## Task to carry out
Review the material and extract every line in which the word "height" occurs.

## Excerpted records
**********
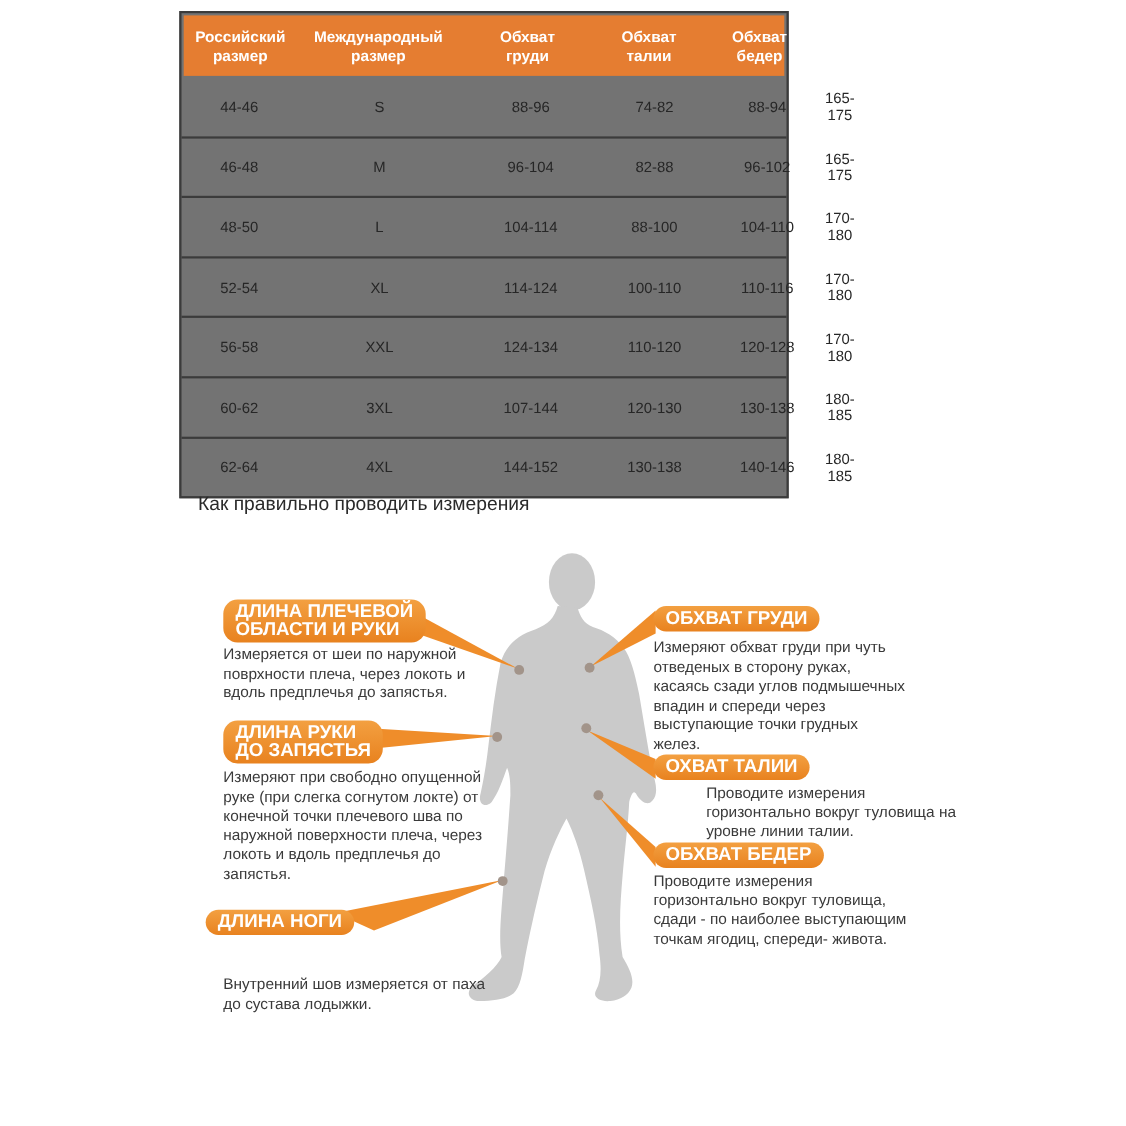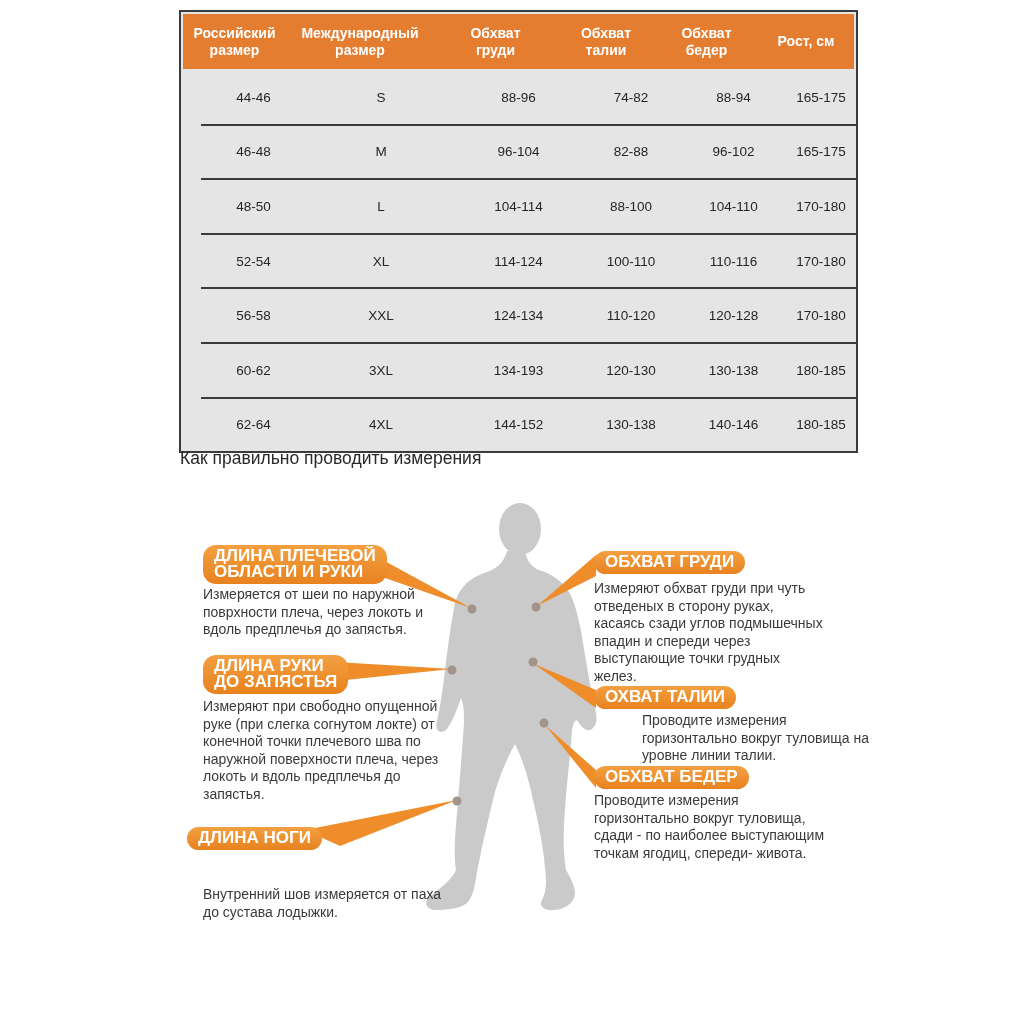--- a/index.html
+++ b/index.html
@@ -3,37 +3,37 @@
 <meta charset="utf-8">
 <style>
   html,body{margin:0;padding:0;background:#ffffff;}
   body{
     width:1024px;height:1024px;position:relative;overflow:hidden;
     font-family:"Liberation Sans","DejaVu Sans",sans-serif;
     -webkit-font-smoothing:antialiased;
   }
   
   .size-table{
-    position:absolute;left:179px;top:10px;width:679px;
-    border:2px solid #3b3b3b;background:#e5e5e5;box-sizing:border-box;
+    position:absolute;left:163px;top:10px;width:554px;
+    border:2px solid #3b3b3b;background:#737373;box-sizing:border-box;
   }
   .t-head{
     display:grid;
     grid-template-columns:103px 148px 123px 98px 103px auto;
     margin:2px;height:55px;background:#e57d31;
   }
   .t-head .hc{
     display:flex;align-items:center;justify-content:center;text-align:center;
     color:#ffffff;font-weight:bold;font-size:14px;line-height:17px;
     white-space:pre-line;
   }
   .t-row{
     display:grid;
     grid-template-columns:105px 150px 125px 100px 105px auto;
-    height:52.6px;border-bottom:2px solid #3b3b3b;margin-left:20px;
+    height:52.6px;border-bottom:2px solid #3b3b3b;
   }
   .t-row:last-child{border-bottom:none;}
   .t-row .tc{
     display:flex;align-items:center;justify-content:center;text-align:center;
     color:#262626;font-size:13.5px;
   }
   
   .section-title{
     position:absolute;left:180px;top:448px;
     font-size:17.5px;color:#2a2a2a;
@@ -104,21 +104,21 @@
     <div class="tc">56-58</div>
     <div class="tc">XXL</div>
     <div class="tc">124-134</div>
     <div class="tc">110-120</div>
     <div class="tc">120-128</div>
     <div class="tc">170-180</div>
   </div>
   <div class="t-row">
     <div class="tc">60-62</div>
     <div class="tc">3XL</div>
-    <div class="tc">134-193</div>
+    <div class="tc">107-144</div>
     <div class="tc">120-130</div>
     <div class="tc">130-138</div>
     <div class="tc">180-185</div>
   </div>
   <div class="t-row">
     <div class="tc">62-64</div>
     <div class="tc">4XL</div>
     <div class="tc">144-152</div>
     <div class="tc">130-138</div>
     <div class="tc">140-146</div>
**********
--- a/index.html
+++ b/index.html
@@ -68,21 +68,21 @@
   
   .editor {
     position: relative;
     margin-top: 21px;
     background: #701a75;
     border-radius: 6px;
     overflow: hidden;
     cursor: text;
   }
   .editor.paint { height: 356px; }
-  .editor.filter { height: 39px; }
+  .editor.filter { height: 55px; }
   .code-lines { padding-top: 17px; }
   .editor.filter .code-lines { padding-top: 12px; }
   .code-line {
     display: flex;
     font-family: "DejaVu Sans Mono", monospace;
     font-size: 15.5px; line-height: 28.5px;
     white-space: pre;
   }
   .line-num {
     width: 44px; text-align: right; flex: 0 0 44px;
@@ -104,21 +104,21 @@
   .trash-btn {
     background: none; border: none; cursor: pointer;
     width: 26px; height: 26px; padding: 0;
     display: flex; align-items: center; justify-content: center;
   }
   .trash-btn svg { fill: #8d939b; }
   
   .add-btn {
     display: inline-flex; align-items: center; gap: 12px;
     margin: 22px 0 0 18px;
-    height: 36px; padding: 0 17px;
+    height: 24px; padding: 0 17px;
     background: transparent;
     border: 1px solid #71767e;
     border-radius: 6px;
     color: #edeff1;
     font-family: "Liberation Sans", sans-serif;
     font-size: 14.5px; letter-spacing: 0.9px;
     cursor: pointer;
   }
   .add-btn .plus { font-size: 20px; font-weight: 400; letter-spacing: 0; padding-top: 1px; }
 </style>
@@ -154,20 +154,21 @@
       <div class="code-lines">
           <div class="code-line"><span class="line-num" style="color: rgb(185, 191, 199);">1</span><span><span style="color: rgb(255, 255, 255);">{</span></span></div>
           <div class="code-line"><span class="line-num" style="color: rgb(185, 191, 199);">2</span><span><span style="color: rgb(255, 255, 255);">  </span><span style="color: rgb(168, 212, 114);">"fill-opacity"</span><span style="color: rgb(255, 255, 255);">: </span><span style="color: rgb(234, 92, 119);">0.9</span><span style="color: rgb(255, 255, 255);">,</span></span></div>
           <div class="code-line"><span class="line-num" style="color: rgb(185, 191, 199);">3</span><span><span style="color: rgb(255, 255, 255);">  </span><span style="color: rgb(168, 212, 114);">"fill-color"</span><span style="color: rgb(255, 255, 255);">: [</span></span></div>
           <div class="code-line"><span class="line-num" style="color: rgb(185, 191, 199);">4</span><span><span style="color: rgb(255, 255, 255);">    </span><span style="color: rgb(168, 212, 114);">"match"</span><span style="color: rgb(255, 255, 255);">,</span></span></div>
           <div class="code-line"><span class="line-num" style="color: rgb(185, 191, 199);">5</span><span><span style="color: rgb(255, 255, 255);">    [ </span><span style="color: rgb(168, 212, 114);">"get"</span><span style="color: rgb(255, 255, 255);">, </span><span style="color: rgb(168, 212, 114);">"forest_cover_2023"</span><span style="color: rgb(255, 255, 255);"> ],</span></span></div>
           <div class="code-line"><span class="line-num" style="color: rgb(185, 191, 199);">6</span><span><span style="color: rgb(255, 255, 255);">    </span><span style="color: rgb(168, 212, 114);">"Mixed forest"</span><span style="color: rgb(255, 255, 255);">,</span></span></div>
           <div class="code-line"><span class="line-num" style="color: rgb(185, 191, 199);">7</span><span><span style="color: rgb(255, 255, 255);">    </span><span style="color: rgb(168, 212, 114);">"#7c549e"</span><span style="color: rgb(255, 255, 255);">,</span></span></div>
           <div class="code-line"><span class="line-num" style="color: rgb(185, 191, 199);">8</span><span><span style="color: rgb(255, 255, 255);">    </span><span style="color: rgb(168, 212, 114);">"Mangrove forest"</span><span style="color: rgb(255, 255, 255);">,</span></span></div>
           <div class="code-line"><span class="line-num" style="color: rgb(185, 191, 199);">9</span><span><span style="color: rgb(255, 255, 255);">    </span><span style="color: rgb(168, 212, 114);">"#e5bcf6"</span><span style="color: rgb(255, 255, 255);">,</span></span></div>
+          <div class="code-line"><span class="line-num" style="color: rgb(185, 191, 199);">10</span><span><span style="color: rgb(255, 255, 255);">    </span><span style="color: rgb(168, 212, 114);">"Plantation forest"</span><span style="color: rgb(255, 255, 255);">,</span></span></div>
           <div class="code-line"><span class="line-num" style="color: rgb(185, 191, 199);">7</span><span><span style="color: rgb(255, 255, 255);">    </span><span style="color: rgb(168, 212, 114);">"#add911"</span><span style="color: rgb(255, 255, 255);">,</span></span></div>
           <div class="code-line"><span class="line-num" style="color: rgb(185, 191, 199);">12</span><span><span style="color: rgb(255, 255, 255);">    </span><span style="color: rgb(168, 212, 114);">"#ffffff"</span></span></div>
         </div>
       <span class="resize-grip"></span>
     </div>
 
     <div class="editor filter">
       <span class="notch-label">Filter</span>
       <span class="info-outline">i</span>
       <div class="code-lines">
**********
## Worked solution
     width:1024px;height:1024px;position:relative;overflow:hidden;
     margin:2px;height:55px;background:#e57d31;
     color:#ffffff;font-weight:bold;font-size:14px;line-height:17px;
-    height:52.6px;border-bottom:2px solid #3b3b3b;margin-left:20px;
+    height:52.6px;border-bottom:2px solid #3b3b3b;
   .editor.paint { height: 356px; }
-  .editor.filter { height: 39px; }
+  .editor.filter { height: 55px; }
     font-size: 15.5px; line-height: 28.5px;
     width: 26px; height: 26px; padding: 0;
-    height: 36px; padding: 0 17px;
+    height: 24px; padding: 0 17px;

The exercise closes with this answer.